La fiebre aftosa descubre nuestra fragilidades como país dependiente. ¿Podríamos repensar con inteligencia esta fragilidad sin seguir insistiendo en la pelotudez de repetir como monigotes el «realismo» globalizador? No, no tengo solución. Pero sería interesante repensar y denaturalizar lo que aparece como realidad insoslayable.

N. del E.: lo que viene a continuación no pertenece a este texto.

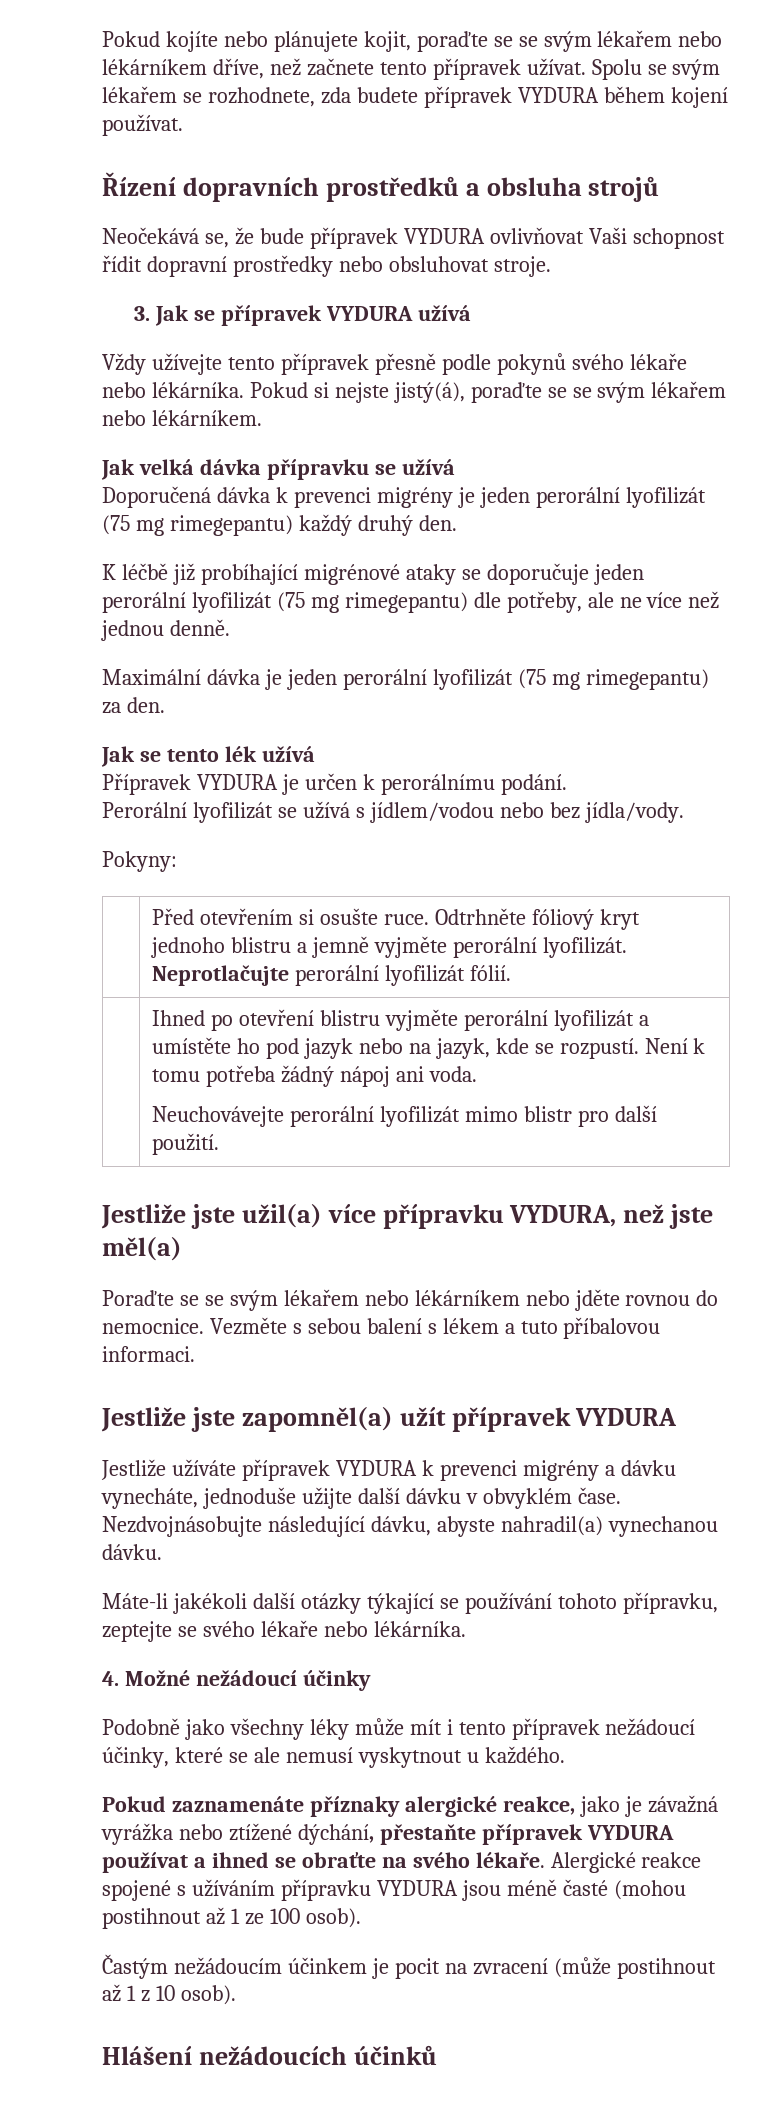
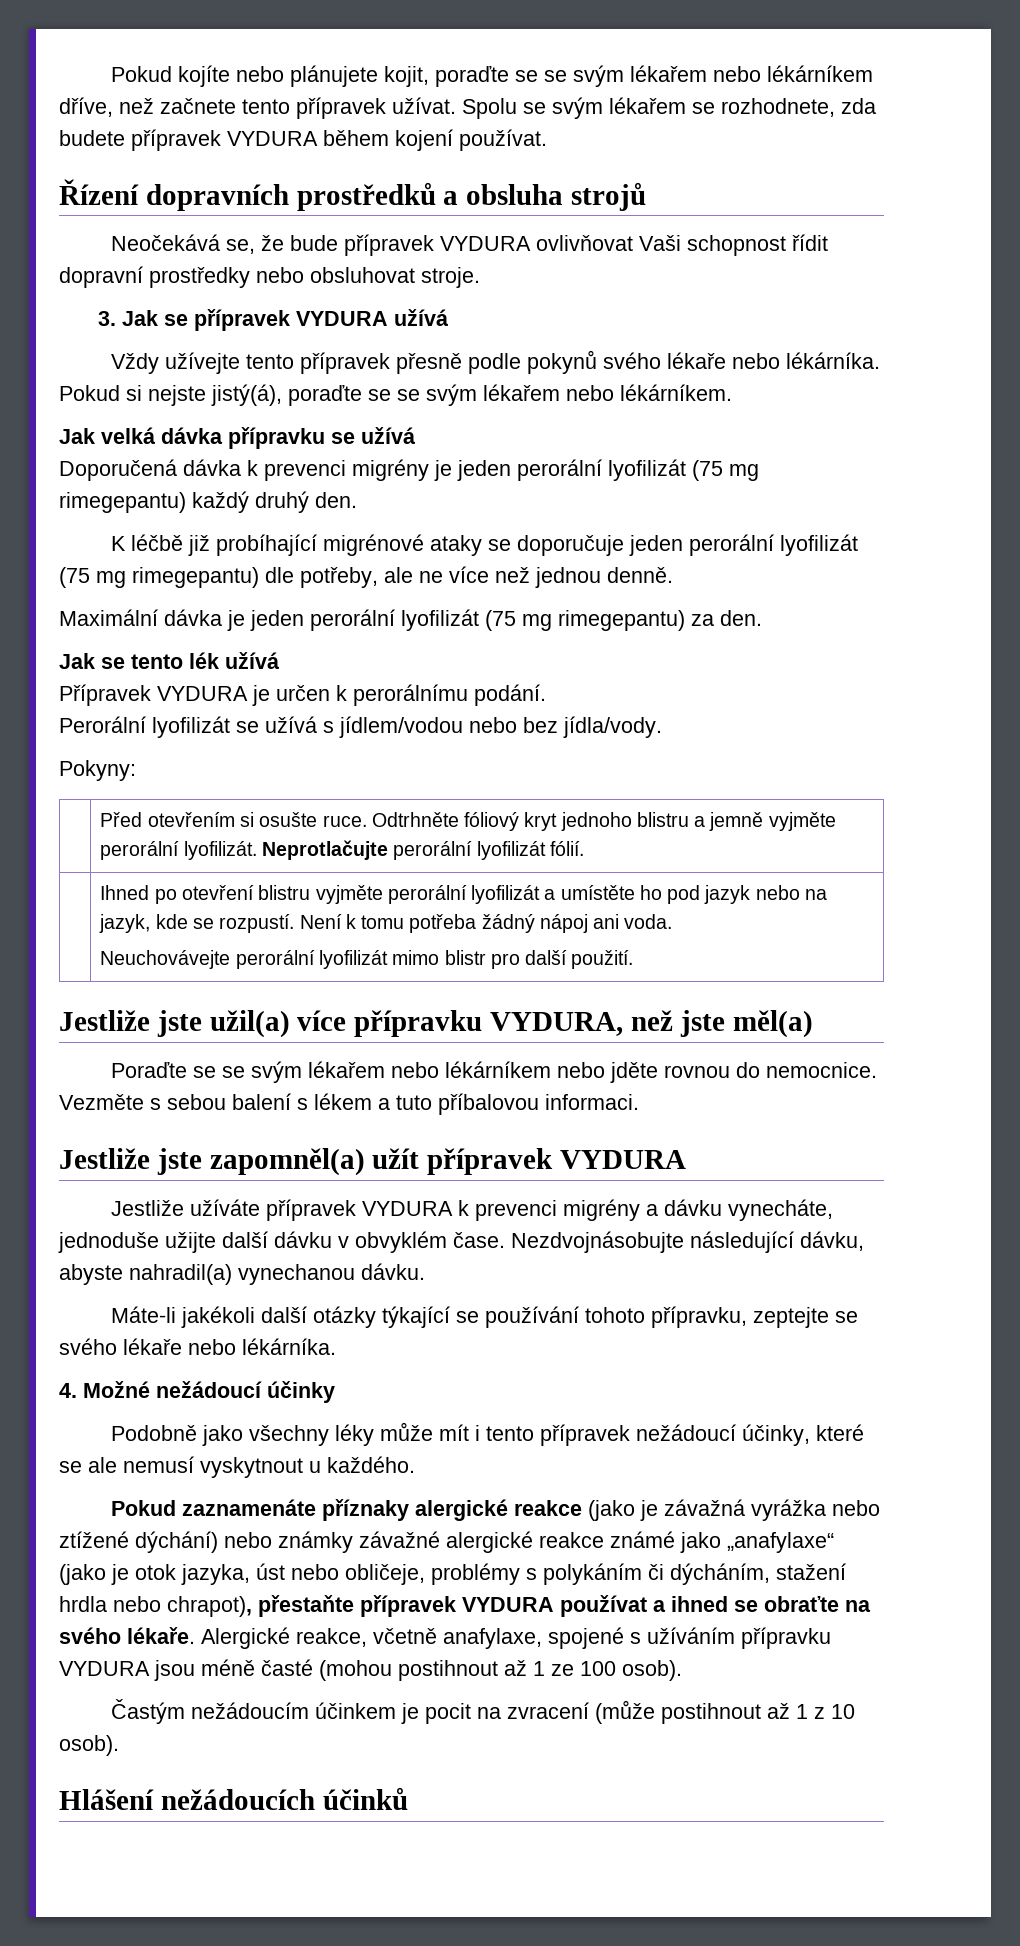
- Pokud zaznamenáte příznaky alergické reakce, jako je závažná vyrážka nebo ztížené dýchání, přestaňte přípravek VYDURA používat a ihned se obraťte na svého lékaře.
+ Pokud zaznamenáte příznaky alergické reakce (jako je závažná vyrážka nebo ztížené dýchání) nebo známky závažné alergické reakce známé jako „anafylaxe“ (jako je otok jazyka, úst nebo obličeje, problémy s polykáním či dýcháním, stažení hrdla nebo chrapot), přestaňte přípravek VYDURA používat a ihned se obraťte na svého lékaře.
- Alergické reakce spojené s užíváním přípravku VYDURA jsou méně časté (mohou postihnout až 1 ze 100 osob).
+ Alergické reakce, včetně anafylaxe, spojené s užíváním přípravku VYDURA jsou méně časté (mohou postihnout až 1 ze 100 osob).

La visita del Sr. Presidente de la República (res-pública) al presidente norteamericano George W. Bush ha devuelto una imagen deplorable de nosotros mismos. Sentí vergüenza ajena. Vi a un intolerable mendicante, al punto de incitar a crear un lobby del Partido Republicano y convocar a las organizaciones empresariales y sindicales para que convenzan a los demócratas que voten algunas cosas en el Parlamento norteño. Vi la entrevista trasmitida por la CNN (esa cadena de noticias que fue censurada acá en Uruguay, ¿recuerdan?). Haciendo gala de su habitual manejo de la escena, el Dr. Batalle respondió en inglés a una pregunta de un periodista. Fue un giro pretendidamente magistral, un presidente globalizado, con capacidad de comunicarse en el idioma que domina el mundo. El periodista de la cadena CNN que va en español para la inmensa comunidad hispano-parlante de EEUU le pidió (¡que insolente había resultado el cronista) que repitiese lo mismo pero en español. Batlle pasó rápidamente de presidente a traductor. De lo sublime a lo ridículo. (Ya lo dijo Nacho De Posadas cuando asumió el presidente: «esperamos que Jorge no se vuele») El epílogo fue tragicómico. Mientras esto hacía nuestro presidente, acá surgía otro foco de aftosa. ¿Cómo se explica que mientras nosotros aplicamos el rifle sanitario, EEUU, ante quien el presidente se postra rogando por un ALCA, por algún mendrugo, siga invariable e intransigente con sus subsidios estatales, proteccionistas, intolerablemente antiliberales de sus productos agrícolas?

 

Basta de neoliberalismo cómico

El drama de los pobladores de Artigas no sólo es el mío por el sufrimiento de tanta gente. También lo es por las secuelas permanentes que dejará, en primer lugar en lo económico. Pero más sustancialmente en el ánimo social, en la forma de sentir nuestra comunidad y de pensar colectivamente en proyectos más humanos. Me resisto terminantemente a «sacrificar» mas cosas en aras de las exigencias del mercado. «Hay que parar la mano». El señor Presidente tiene indudablemente algunas virtudes: sabe seducir… No, no. La palabra exacta es engrupir. Pero se acabó. Dicharachero, simpaticón, ha sabido diferenciarse del troglodita y corrupto Sanguinetti. Es cierto. Algo de esto neutralizó a la izquierda. Además de la Comisión para la Paz que merecería un análisis mucho más serio acerca de sus procedimientos y resultados. No sólo empezamos a sufrir el fundamentalismo neoliberal. También falta de creatividad, de vuelo de estadista. Resistir es también una forma de construir en democracia. Somos oposición y eso es una responsabilidad política y social. No es recomendable seguir confundiendo los tantos. Corremos el riesgo de sucumbir bajo el rifle sanitario que nos apunta a todos.